Face Recognition using Eigen Faces - Matthew A. Turk and Alex P. Pentland
In this project I would lile to demonstarte the use of Principal Component Analysis, a method of dimensional reduction in order to help us create a model for Facial Recognition. The idea is to project faces onto a feature space which best encodes them, these features spaces mathematically correspond to the eigen vector space of these vectors
We then use the following projections along with Machine Learning techniques to build a Facial Recognizer
We will be using Python to help us develop this model
Face Structures are 2D images, which can be represented as a 3D matrix, and can be reduced to a 2D space, by converting it to a greyscale image. Since human faces have a huge amount of variations in extremely small detail shifts, it can be tough to identify to minute differences in order to distinguish people two people’s faces. Thus in order to be sure that a machine learning can acquire the best accuracy, the whole of the face must be used as a feature set.
Thus in order to develop a Facial Recognition model which is fast, reasonably simple and is quite accurate, a method of pattern Recognition is necessary.
Thus the main idea is to transform these images, into features images, which we shall call as Eigen Faces upon which we apply our learning techniques.
In order to find the necessary Eigen Faces it would be necessary to capture the vriation of the features in the face without and using this to encode our faces.
Thus mathematically we wish to find the principal components of the distribution. However rather than taking all of the possible Eigen Faces, we choose the best faces. why? computationally better.
Thus our images, can be represented as a linear combination of our selected eigen faces.
For the followoing we first need a dataset. We use sklearn
for this, and use the following lfw_people
dataset. Firstly we import the sklearn
library
from sklearn.datasets import fetch_lfw_people
The following datset contains images of people
no_of_sample, height, width = lfw_people.images.shape
data = lfw_people.data
labels = lfw_people.target
We then import the plt function in matplotlib to plot our images
import matplotlib.pyplot as plt
plt.imshow(image_data[30, :, :]) #30 is the image number
plt.show()
plt.imshow(image_data[2, :, :])
plt.show()
We now understand see our labels, which come out of the form as number, each number referring to a specific person.

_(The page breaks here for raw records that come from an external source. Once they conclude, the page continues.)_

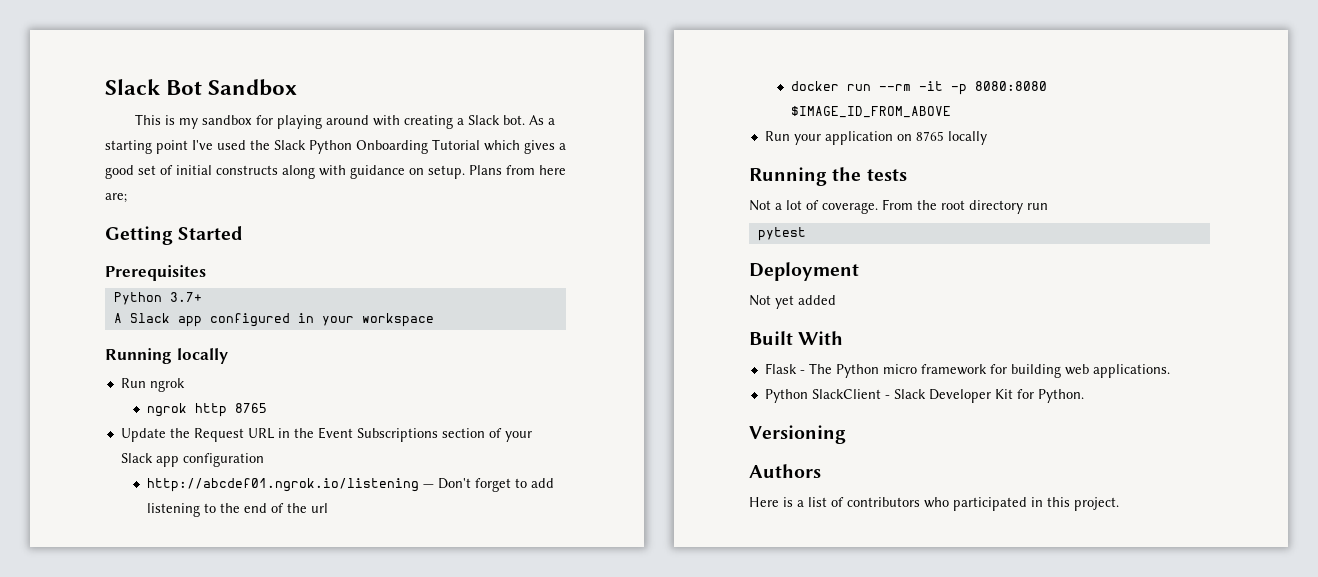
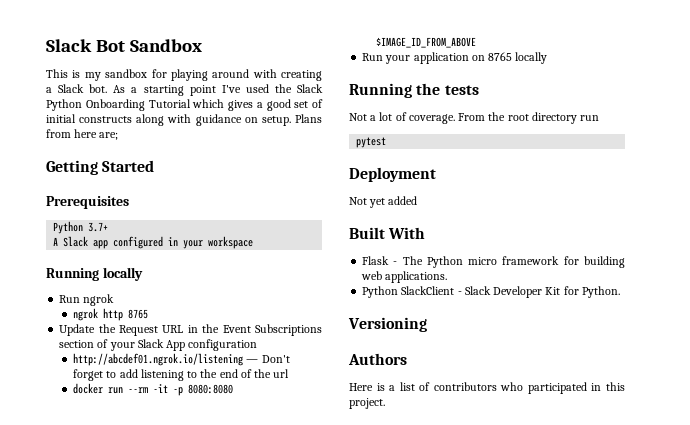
- Update the Request URL in the Event Subscriptions section of your Slack app configuration
+ Update the Request URL in the Event Subscriptions section of your Slack App configuration

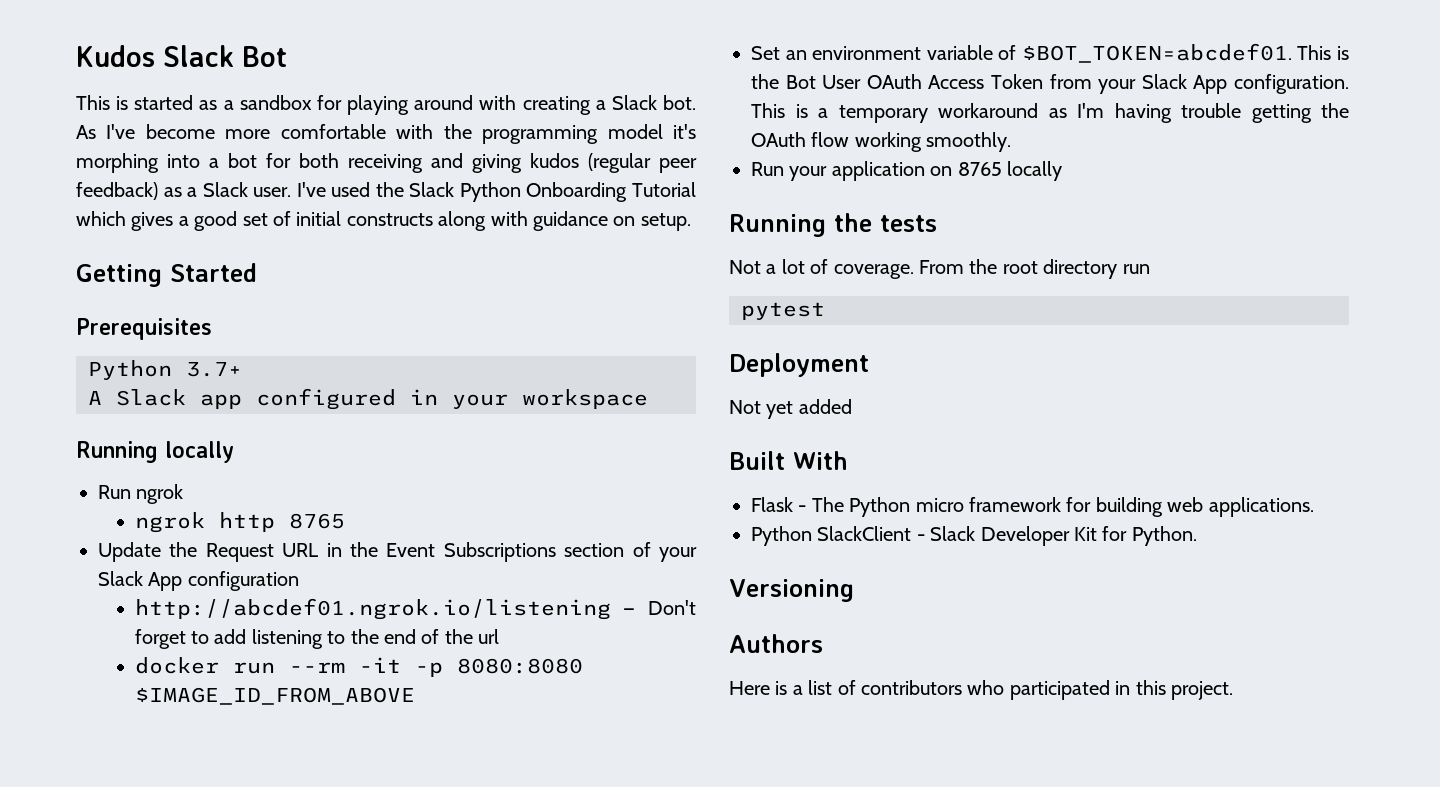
- Slack Bot Sandbox
- This is my sandbox for playing around with creating a Slack bot.
+ Kudos Slack Bot
+ This is started as a sandbox for playing around with creating a Slack bot.
- As a starting point I've used the Slack Python Onboarding Tutorial which gives a good set of initial constructs along with guidance on setup. Plans from here are;
+ As I've become more comfortable with the programming model it's morphing into a bot for both receiving and giving kudos (regular peer feedback) as a Slack user. I've used the Slack Python Onboarding Tutorial which gives a good set of initial constructs along with guidance on setup.
+ Set an environment variable of $BOT_TOKEN=abcdef01. This is the Bot User OAuth Access Token from your Slack App configuration. This is a temporary workaround as I'm having trouble getting the OAuth flow working smoothly.

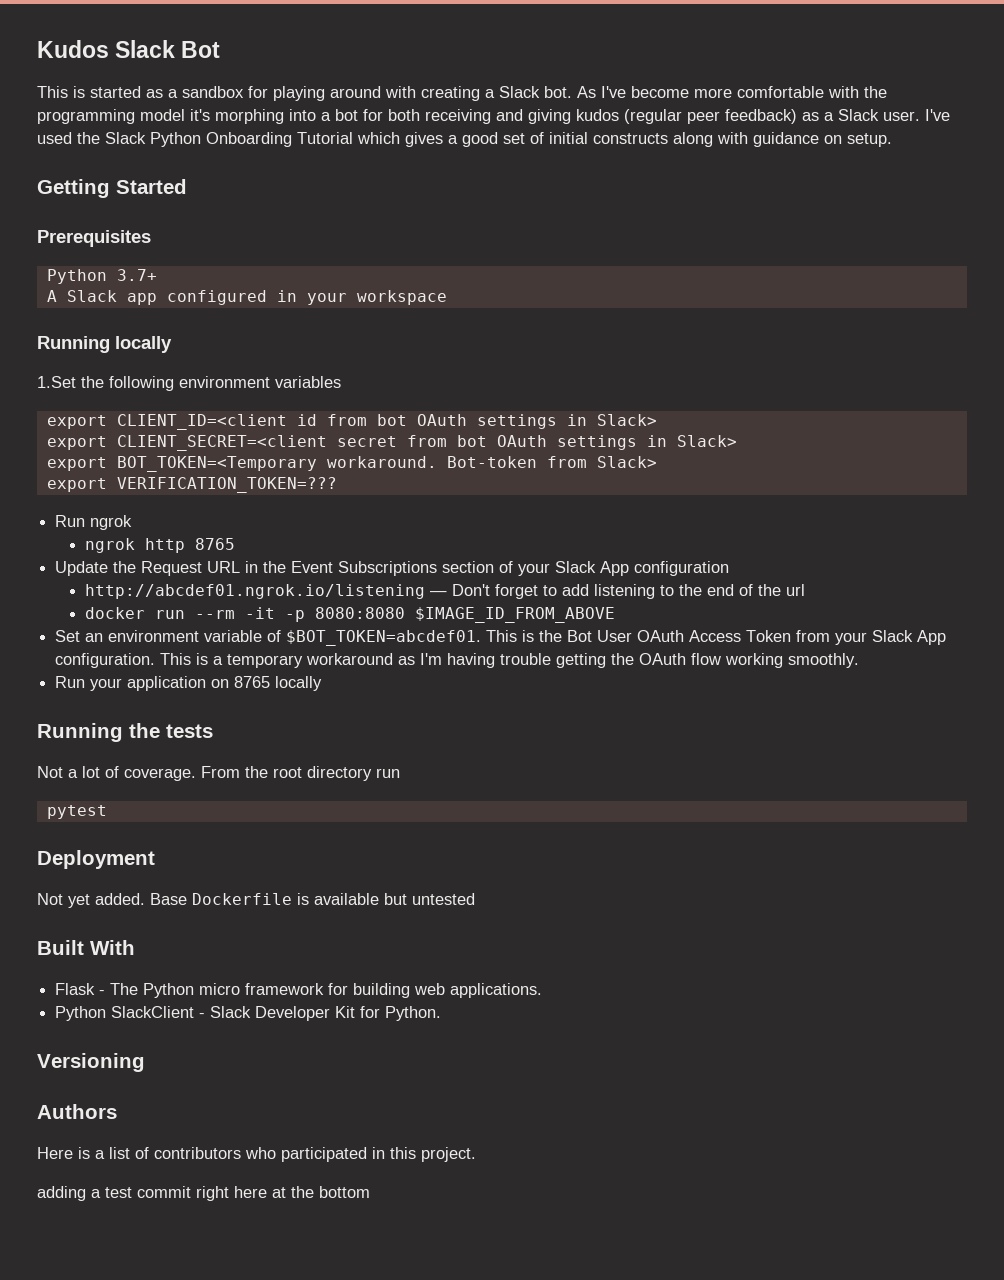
+ 1.Set the following environment variables
+ export CLIENT_ID=<client id from bot OAuth settings in Slack>
+ export CLIENT_SECRET=<client secret from bot OAuth settings in Slack>
+ export BOT_TOKEN=<Temporary workaround. Bot-token from Slack>
+ export VERIFICATION_TOKEN=???
- Not yet added
+ Not yet added. Base Dockerfile is available but untested
+ adding a test commit right here at the bottom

jayakrishnasahit@Jayakrishna-Sahit in ~/Documents/Github/Eigenfaces on master [!?]$ python main.py
these are the label [5 6 3 ..., 5 3 5]
target labels ['Ariel Sharon' 'Colin Powell' 'Donald Rumsfeld' 'George W Bush'
'Gerhard Schroeder' 'Hugo Chavez' 'Tony Blair']
We now find the number of samples and the image dimensions
jayakrishnasahit@Jayakrishna-Sahit in ~/Documents/Github/Eigenfaces on master [!?]$ python main.py
number of images 1288
image height and width 50 37
Now that we have our data matrix, we now apply the Principal Component Analysis method to obtain our Eigen Face vectors. In order to do so we first need to find our eigen vectors.
from sklearn.preprocessing import normalize
sk_norm = normalize(data, axis=0)
Cov = 1/m(X'X)
where m is the number of sample, X is the feature matrix. We now perform this with the help of the numpy module.
import numpy as np
cov_matrix = matrix.T.dot(matrix)/(matrix.shape[0])
the covariance matirx has dimensions of nxn, where n is the number of features of the original feature matrix.
values, vectors = np.linalg.eig(cov_matrix)
The Eigen vectors form the Eigen Face Space and when visualised look something like this.
Now that we have our Eigen vector space, we choose the top k number of eigen vectors. which will form our projection space.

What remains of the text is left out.